## Your assignment
Given the listing that follows, report all lines in which the string "none" occurs.

## Data for processing
-.-.-

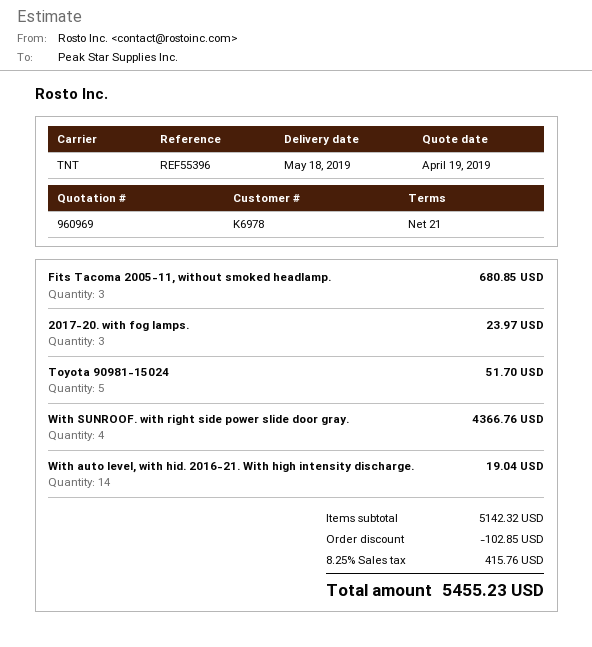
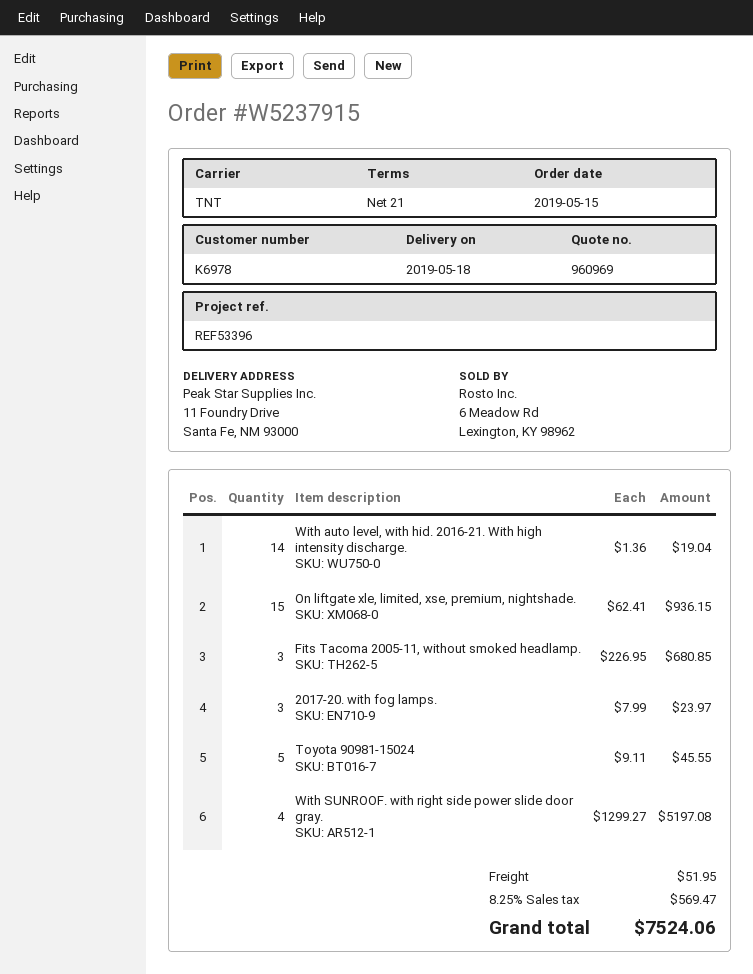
reference: REF55396 -> REF53396
Toyota 90981-15024: 5 for 51.70 -> 5 for 45.55
With SUNROOF. with right side power slide door gray.: 4 for 4366.76 -> 4 for 5197.08
On liftgate xle, limited, xse, premium, nightshade.: none -> 15 for 936.15
discount: 102.85 -> none
shipping: none -> 51.95
tax: 8.25% = 415.76 -> 8.25% = 569.47
total: 5455.23 -> 7524.06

-.-.-

## The completed task
On liftgate xle, limited, xse, premium, nightshade.: none -> 15 for 936.15
discount: 102.85 -> none
shipping: none -> 51.95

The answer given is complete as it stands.